Selama masa kampanye, Perdana Menteri Gabriel Attal muncul di sebuah pasar makanan dan bersulang “untuk kemenangan.” “Saya harus mencegah Rapat Umum Nasional memperoleh mayoritas absolut di Majelis Nasional karena itu akan menjadi hal yang buruk bagi negara dan Prancis,” kata Attal.

Macron membubarkan Majelis Nasional dan menyerukan pemilihan umum dadakan pada 9 Juni setelah kekalahan telak di tangan Rapat Umum Nasional dalam pemungutan suara Prancis untuk Parlemen Eropa. Presiden yang tidak populer itu bertaruh bahwa kubu sayap kanan tidak akan mengulangi keberhasilan itu ketika nasib Prancis sendiri dipertaruhkan.

Namun rencana Macron menjadi bumerang. Ia kini dituduh, bahkan oleh anggota kubunya sendiri, membuka pintu bagi Rapat Umum Nasional dengan memanggil kembali para pemilih ke kotak suara, terutama ketika begitu banyak yang marah atas inflasi, biaya hidup, imigrasi, dan terhadap Macron sendiri.

Baca juga Bahasa Indonesia: Kaum ekstrem kanan Prancis berupaya mengubah kemenangan pemilu menjadi kekuasaan. Para pesaingnya ingin menghentikannya dalam pemungutan suara yang menentukan

Kaum ekstrem kanan memanfaatkan rasa frustrasi itu dan perasaan bahwa banyak keluarga Prancis tertinggal akibat globalisasi. Partai Le Pen berkampanye dengan platform yang menjanjikan peningkatan daya beli konsumen, memangkas imigrasi, dan mengambil sikap lebih tegas terhadap aturan Uni Eropa.

Para penentang Partai National Rally mengkhawatirkan kebebasan sipil jika partai tersebut, yang memiliki sejarah rasisme, xenofobia, antisemitisme, dan permusuhan terhadap umat Muslim Prancis, mengambil alih kekuasaan.

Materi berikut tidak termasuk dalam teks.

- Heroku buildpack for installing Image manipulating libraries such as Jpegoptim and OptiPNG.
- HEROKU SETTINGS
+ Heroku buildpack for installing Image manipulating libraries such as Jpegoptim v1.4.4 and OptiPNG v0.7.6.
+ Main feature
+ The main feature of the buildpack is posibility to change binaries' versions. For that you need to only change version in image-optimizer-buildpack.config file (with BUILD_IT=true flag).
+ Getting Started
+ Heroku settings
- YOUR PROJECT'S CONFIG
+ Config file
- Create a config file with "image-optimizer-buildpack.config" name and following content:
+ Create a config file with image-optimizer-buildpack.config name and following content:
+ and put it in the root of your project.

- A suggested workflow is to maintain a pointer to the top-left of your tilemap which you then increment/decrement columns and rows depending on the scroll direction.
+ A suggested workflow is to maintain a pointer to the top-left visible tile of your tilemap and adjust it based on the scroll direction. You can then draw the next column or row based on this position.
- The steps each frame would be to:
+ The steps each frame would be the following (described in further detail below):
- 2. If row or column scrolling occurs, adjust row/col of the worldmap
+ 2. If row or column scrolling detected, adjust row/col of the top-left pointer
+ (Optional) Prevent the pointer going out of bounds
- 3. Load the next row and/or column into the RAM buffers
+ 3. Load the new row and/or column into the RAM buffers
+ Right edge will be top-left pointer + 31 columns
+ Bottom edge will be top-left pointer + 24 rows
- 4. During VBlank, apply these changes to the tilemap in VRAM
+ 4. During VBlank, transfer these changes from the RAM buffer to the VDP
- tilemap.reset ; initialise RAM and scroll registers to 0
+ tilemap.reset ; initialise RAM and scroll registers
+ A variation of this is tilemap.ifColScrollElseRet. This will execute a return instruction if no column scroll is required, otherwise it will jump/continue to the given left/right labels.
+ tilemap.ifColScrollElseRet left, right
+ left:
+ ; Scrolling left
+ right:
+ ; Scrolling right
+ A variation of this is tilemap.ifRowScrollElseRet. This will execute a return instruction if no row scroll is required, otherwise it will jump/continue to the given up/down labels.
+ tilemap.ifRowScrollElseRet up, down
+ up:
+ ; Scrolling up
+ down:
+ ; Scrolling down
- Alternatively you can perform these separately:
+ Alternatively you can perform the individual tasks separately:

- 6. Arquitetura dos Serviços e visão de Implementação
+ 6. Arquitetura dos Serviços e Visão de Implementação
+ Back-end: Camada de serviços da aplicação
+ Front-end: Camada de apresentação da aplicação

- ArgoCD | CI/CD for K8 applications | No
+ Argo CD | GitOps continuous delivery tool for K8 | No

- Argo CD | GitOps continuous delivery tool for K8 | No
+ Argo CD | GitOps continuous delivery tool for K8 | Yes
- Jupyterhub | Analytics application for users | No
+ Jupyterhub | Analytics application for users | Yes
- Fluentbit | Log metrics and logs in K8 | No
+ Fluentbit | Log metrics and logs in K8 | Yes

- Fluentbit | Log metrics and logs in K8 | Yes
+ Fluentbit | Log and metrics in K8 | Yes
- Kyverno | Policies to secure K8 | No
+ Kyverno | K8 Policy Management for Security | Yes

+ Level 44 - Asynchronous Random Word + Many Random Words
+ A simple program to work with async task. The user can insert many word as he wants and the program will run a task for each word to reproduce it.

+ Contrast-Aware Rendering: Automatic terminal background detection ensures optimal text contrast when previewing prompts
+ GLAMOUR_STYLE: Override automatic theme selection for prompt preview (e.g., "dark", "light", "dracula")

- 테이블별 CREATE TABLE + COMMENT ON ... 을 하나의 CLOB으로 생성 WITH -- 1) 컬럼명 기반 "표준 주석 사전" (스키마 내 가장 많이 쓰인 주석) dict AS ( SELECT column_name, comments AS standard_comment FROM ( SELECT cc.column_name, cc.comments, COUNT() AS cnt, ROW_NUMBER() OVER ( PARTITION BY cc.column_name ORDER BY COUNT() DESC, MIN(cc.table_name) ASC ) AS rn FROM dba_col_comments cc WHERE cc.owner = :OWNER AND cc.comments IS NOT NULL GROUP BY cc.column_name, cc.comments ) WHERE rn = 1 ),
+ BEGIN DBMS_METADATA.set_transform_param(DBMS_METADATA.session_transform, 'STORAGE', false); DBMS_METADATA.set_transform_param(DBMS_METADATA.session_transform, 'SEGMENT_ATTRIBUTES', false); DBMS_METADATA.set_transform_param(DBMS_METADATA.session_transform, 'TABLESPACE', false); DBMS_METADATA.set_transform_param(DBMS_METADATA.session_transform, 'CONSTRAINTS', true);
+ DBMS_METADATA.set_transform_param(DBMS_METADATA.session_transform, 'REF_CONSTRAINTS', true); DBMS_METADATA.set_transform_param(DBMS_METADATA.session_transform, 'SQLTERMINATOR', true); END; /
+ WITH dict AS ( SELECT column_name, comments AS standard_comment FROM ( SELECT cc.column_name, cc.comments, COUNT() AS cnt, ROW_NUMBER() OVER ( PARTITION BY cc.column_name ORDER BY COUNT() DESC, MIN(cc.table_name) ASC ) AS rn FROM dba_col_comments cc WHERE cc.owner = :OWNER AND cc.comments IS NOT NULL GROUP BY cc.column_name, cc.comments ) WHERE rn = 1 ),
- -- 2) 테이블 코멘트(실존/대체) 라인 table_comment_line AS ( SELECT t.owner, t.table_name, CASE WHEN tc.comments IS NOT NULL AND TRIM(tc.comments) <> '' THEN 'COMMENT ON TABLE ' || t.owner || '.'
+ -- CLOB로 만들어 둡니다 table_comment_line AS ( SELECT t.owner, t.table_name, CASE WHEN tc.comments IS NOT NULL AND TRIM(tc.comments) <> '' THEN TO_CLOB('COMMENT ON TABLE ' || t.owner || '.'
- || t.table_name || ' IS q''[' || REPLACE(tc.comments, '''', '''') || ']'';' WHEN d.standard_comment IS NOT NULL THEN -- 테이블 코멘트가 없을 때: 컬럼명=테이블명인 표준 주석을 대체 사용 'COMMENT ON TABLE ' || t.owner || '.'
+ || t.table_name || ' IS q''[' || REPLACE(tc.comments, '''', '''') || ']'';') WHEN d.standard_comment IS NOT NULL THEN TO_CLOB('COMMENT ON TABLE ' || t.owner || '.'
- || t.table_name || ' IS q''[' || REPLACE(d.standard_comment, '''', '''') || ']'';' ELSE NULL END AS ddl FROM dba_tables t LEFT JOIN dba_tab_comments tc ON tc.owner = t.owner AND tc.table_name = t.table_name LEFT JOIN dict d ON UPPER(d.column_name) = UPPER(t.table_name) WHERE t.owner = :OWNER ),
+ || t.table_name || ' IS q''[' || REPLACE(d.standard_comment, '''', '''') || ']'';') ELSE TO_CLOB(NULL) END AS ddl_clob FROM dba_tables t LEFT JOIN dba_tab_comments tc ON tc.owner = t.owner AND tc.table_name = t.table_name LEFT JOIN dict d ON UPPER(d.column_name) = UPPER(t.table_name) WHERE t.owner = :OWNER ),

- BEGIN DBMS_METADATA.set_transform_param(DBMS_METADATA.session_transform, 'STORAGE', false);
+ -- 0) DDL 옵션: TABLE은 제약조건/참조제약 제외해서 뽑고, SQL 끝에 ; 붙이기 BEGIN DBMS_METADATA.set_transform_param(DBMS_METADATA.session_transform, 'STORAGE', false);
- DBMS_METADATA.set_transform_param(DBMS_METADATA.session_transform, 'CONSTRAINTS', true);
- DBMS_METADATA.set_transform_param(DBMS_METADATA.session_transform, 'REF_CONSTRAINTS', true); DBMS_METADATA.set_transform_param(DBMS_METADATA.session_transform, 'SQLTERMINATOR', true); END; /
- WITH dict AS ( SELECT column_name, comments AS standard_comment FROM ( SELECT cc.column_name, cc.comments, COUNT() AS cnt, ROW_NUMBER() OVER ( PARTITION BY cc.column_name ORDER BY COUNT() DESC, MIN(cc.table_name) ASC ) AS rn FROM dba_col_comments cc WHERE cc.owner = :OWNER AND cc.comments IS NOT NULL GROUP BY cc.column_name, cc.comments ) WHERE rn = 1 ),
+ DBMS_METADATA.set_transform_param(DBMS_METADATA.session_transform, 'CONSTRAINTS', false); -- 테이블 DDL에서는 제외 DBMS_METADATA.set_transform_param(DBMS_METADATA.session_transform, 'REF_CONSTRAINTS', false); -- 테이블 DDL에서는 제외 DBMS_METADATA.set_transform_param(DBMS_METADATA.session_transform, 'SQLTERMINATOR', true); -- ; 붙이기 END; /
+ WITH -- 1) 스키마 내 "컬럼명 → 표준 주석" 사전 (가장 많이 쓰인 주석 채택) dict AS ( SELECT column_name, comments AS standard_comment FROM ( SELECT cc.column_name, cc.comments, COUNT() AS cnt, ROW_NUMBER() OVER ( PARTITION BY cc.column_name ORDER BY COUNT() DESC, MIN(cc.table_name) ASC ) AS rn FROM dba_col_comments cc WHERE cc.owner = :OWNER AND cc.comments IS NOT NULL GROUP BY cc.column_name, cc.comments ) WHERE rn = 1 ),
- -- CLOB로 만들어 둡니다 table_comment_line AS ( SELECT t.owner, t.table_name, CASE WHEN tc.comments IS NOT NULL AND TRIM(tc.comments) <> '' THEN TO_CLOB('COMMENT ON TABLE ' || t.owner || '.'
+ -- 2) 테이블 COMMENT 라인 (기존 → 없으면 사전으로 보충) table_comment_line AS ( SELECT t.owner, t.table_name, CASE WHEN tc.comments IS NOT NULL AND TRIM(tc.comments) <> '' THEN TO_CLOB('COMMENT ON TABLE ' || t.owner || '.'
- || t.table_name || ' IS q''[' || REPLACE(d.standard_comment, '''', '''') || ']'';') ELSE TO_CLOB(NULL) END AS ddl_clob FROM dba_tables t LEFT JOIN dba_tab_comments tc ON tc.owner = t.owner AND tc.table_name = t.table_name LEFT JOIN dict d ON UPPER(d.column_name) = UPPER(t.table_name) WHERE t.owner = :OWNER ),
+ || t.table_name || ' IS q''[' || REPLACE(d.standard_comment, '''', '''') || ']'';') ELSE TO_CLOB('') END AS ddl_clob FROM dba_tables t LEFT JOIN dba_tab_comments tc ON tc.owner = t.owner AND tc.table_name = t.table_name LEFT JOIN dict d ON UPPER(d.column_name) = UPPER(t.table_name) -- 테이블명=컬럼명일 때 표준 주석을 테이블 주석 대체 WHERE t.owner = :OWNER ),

Rencananya, polisi akan ditingkatkan dan hak warga negara Prancis dengan kewarganegaraan ganda untuk bekerja di sejumlah bidang pertahanan, keamanan, dan industri nuklir akan dibatasi. Macron sendiri memperingatkan bahwa kelompok ekstrem kanan dapat membawa Prancis ke jalur perang saudara.

Le Pen pada hari Selasa juga berbicara tentang kemungkinan pelarangan jilbab bagi Muslim. Ia mengatakan bahwa ia masih mendukung pelarangan jilbab di depan umum tetapi keputusan resmi tersebut memerlukan “otoritas presiden.” “Ada sejumlah isu mengenai ideologi Islam dan jilbab hanyalah salah satunya,” katanya.